Although the induction of indoleamine 2, 3-dioxygenase (IDO) by several agents is well established, the mechanisms of its transcriptional regulation and those regulating its function as apoptotic mediator seem to be complex, agent-dependent, and cell type-specific. Besides their pro-apoptotic activity in melanoma cells, both anti-Fas agonist antibody (CH11) and the tumor necrosis factor (TNF)-alpha were found to induce IDO gene expression, the activation of apoptosis signal-regulating kinase (ASK1), and the activation of both c-Jun N-terminal kinase (JNK) and NF-kappaB pathways. In addition, the treatment of melanoma cells with CH11 or TNF-alpha induced the loss of mitochondrial membrane potential (Deltapsim), the accumulation of reactive oxygen species (ROS), the phosphorylation of Fas-associated domain (FADD), the cleavage of caspase-8, and truncation of Bid.
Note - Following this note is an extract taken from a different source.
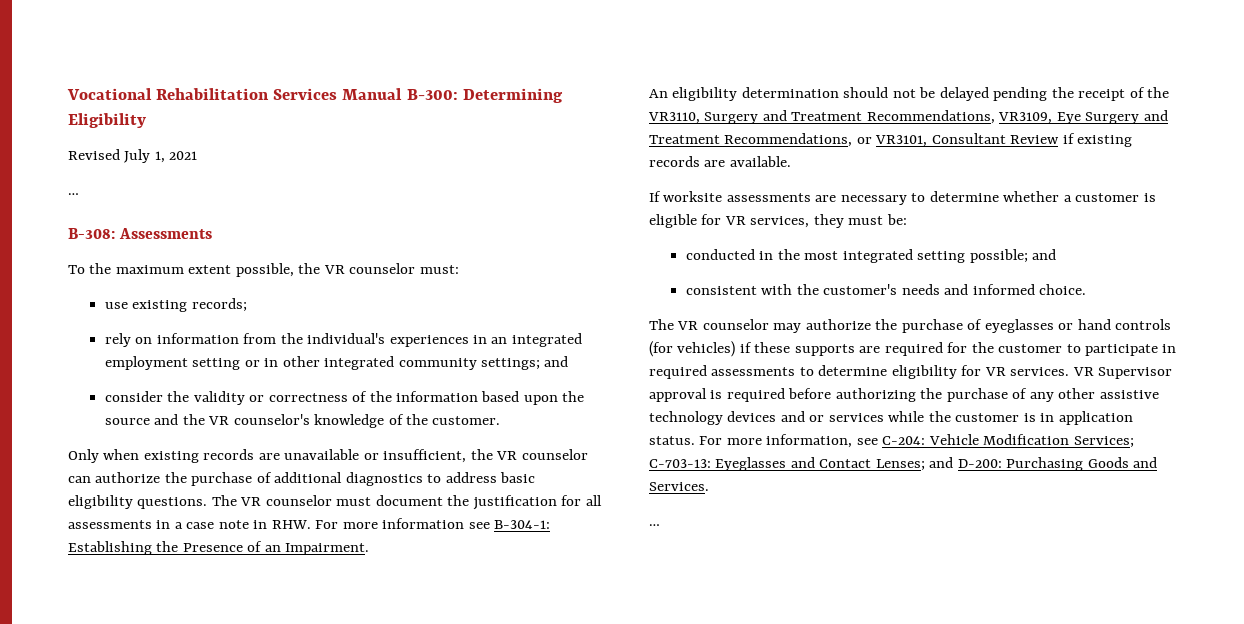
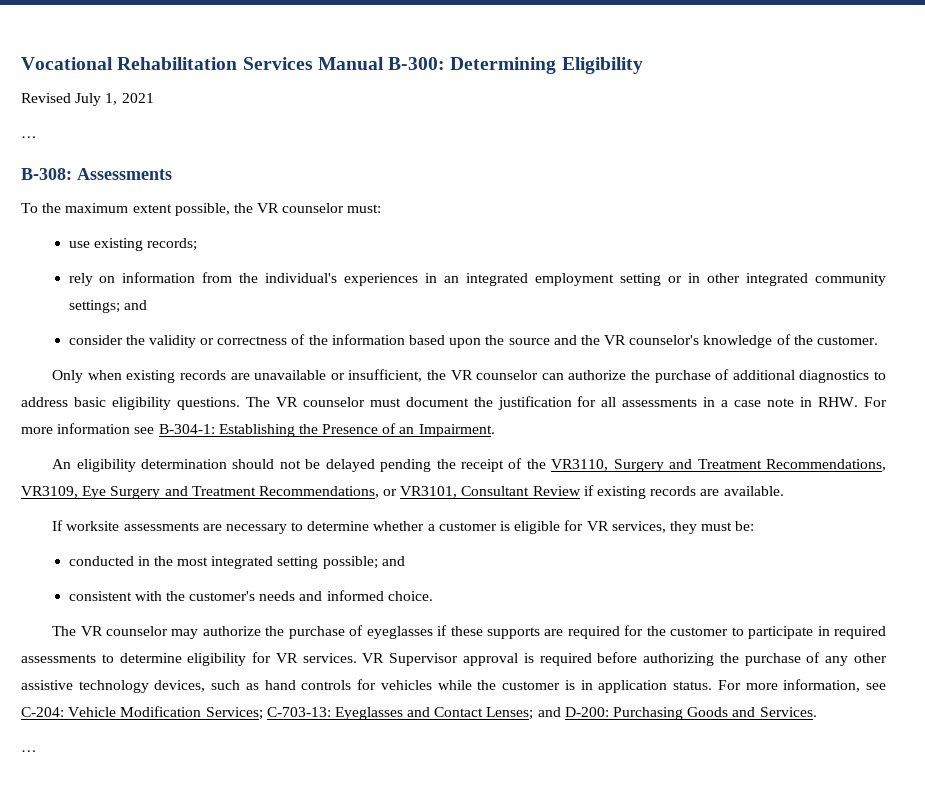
- The VR counselor may authorize the purchase of eyeglasses or hand controls (for vehicles) if these supports are required for the customer to participate in required assessments to determine eligibility for VR services.
+ The VR counselor may authorize the purchase of eyeglasses if these supports are required for the customer to participate in required assessments to determine eligibility for VR services.
- VR Supervisor approval is required before authorizing the purchase of any other assistive technology devices and or services while the customer is in application status.
+ VR Supervisor approval is required before authorizing the purchase of any other assistive technology devices, such as hand controls for vehicles while the customer is in application status.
Using RNA interference and pharmacological inhibitors, we could confirm the pro-apoptotic activity of IDO and address the mechanisms, which are responsible for its transcriptional regulation and the modulation of its pro-apoptotic activity during death receptor activation in melanoma cells. Thus, our data confirm the pro-apoptotic activity of IDO and provide an insight into the molecular mechanism of TNF-alpha and CH11-induced IDO expression, and the mechanism whereby IDO induces apoptosis of melanoma cells.